Dennis Ritchie: Goodbye World
October 13, 2011 at 10:13 PM | categories: memorial | View CommentsDennis Ritchie never was a household name and probably never will be. However, he was the inventor of the language C, and one of the key inventors of the operating system Unix. These two inventions are integral to the world as we know it today and completely invisible. In all likelihood you have a derivative of Unix (or Unix-like system) embedded inside your broadband router, inside your PVR, and even inside your TV. Almost every major website you access today sits on the foundation of Unix, it underpins the infrastructure of the internet at every level, it carries your emails, it carries your facebook messages, your tweets and so on.

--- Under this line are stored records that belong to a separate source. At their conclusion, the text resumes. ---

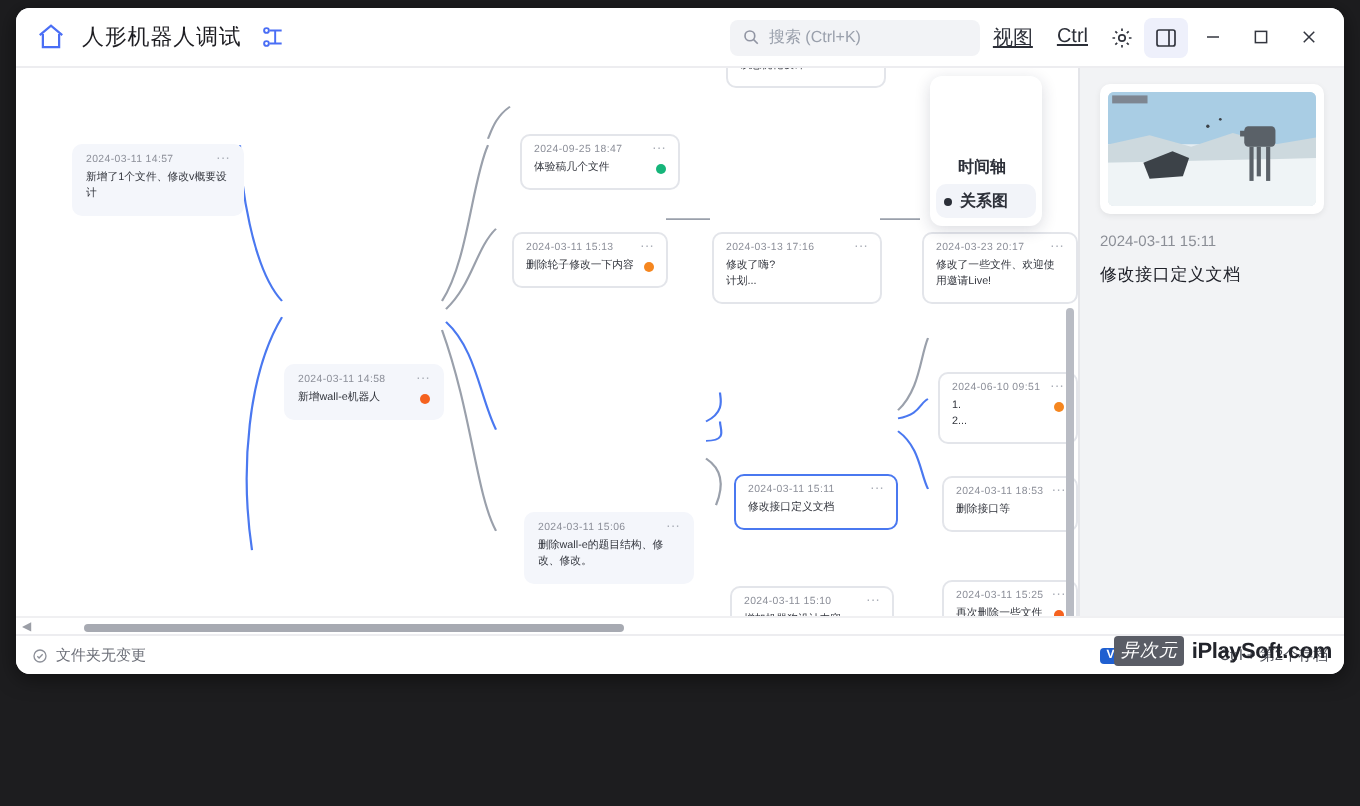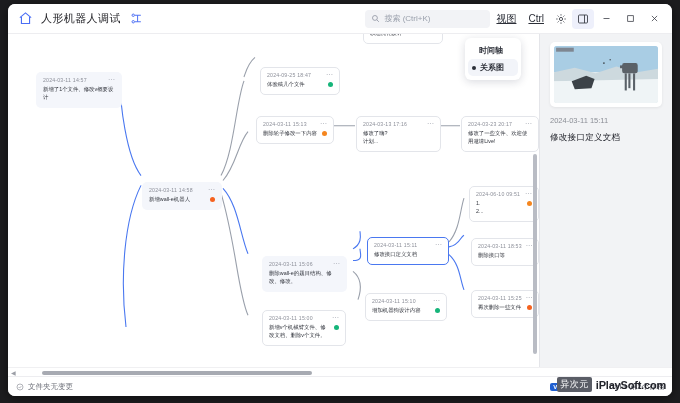--- a/index.html
+++ b/index.html
@@ -12,7 +12,7 @@
   #app {
     position: absolute;
     left: 8px; top: 4px;
-    width: 664px; height: 392px;
+    width: 664px; height: 333px;
     background: #ffffff;
     border-radius: 7px;
     overflow: hidden;

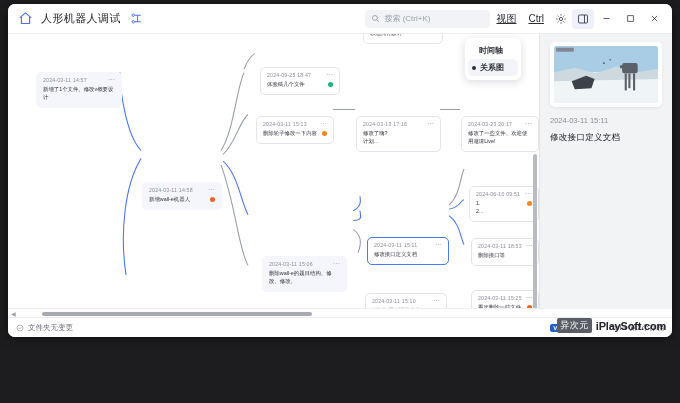--- a/index.html
+++ b/index.html
@@ -111,7 +111,7 @@
   .viewmenu-item .bullet { width: 4px; height: 4px; border-radius: 50%; background: transparent; flex:0 0 auto;}
   .viewmenu-item.sel { background: #f2f4f9; border-radius: 5px; margin: 0 3px; padding: 3px 4px; font-weight: bold; }
   .viewmenu-item.sel .bullet { background: #2b2f38; }
-  .viewmenu-item.plain { padding-left: 14px; font-weight: bold; }
+  .viewmenu-item.plain { padding-left: 14px; font-weight: bold; margin-top: 33px; }
 
   
   .v-scroll {

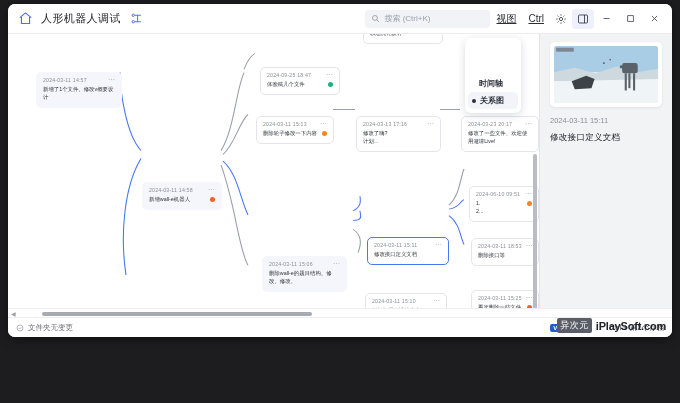--- a/index.html
+++ b/index.html
@@ -176,7 +176,7 @@
   }
   .wm-cn {
     background: #5a5d66; color: #fff; font-size: 9px;
-    padding: 1px 3px; border-radius: 2px; letter-spacing: .5px;
+    padding: 1px 3px; border-radius: 2px; letter-spacing: .5px; font-style: italic;
   }
   .wm-en { font-size: 11px; color: #22242b; font-weight: bold; letter-spacing: -.2px; text-align: right; }
 </style>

The vast majority of every other computer based system you use, and by that I mean anything that contains a microcontroller upwards was in all likelihood coded in C, built using systems that use C, or designed on systems written in C. That scripting language you're using probably uses a C based runtime. That browser ? C based. That iPhone with the objective C based apps, or C++ based apps - again C derivatives.
What about non-programmable things? Like watches, or similar ? Well, lots of those are pure hardware only. No Unix, no C. Clearly no influence ? Well, no actually, lots of influence. One of the major languages used in the design (and implementation) of hardware is a language called Verilog. What was one of the (creditted) design goals of Verilog? "The designers of Verilog wanted a language with syntax similar to the C programming language, which was already widely used in engineering software development.". Yep, because C was so successful, useful and portable, they wanted a version of it that worked well for designing hardware. OK, the resulting language does look very different, but that doesn't mean that the inspiration wasn't there.
So, one way or another if you're using something electrical that's even vaguely "intelligent", it's been touched by the influence Dennis Ritchie, directly or indirectly. We're richer for him having been with us, and poorer without him.